Task to complete. Starting with the line that contains "- Tue Sep 24 19:59:22 IDT 2019", copy each line exactly through the end of the listing, and omit all pictures.

Data to examine.
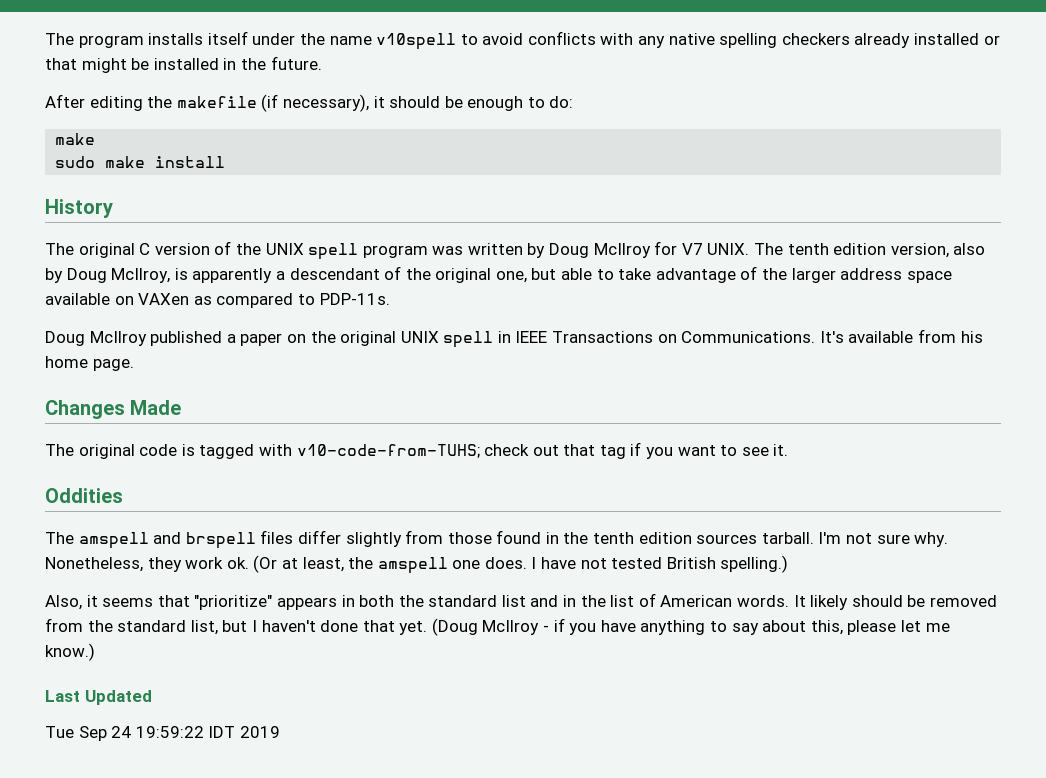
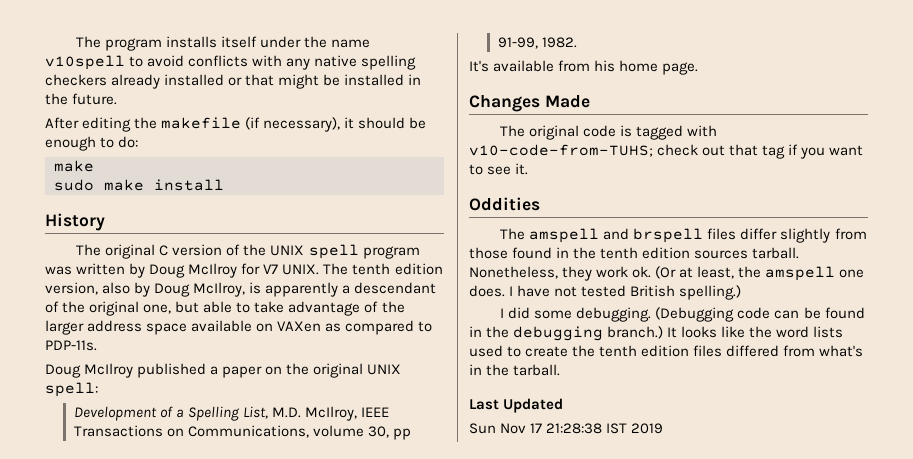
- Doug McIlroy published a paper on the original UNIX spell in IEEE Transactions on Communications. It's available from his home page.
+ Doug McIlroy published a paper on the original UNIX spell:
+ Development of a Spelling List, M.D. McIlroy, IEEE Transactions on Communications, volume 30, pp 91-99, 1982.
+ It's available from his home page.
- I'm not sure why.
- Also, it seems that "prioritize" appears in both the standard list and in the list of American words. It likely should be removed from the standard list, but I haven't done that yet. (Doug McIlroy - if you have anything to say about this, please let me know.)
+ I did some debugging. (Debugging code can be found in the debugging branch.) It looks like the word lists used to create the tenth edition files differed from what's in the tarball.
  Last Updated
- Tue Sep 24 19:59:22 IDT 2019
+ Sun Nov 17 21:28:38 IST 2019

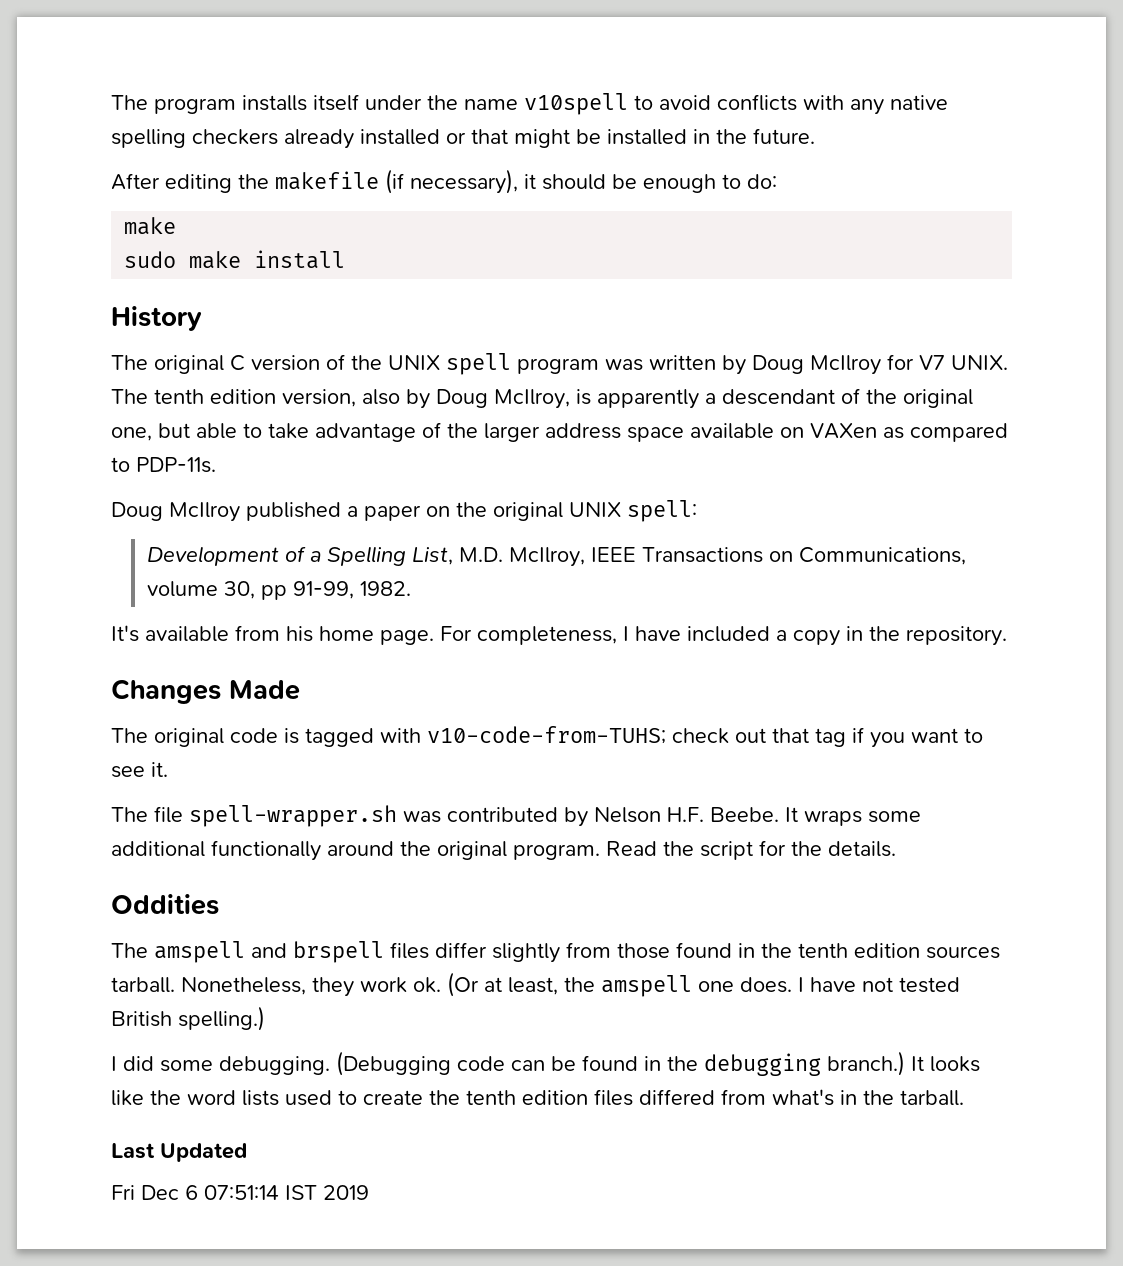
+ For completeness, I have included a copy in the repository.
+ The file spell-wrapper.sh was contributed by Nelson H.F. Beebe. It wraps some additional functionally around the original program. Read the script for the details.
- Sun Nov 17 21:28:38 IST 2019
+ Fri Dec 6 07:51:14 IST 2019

Your solution.
- Tue Sep 24 19:59:22 IDT 2019
+ Sun Nov 17 21:28:38 IST 2019

+ For completeness, I have included a copy in the repository.
+ The file spell-wrapper.sh was contributed by Nelson H.F. Beebe. It wraps some additional functionally around the original program. Read the script for the details.
- Sun Nov 17 21:28:38 IST 2019
+ Fri Dec 6 07:51:14 IST 2019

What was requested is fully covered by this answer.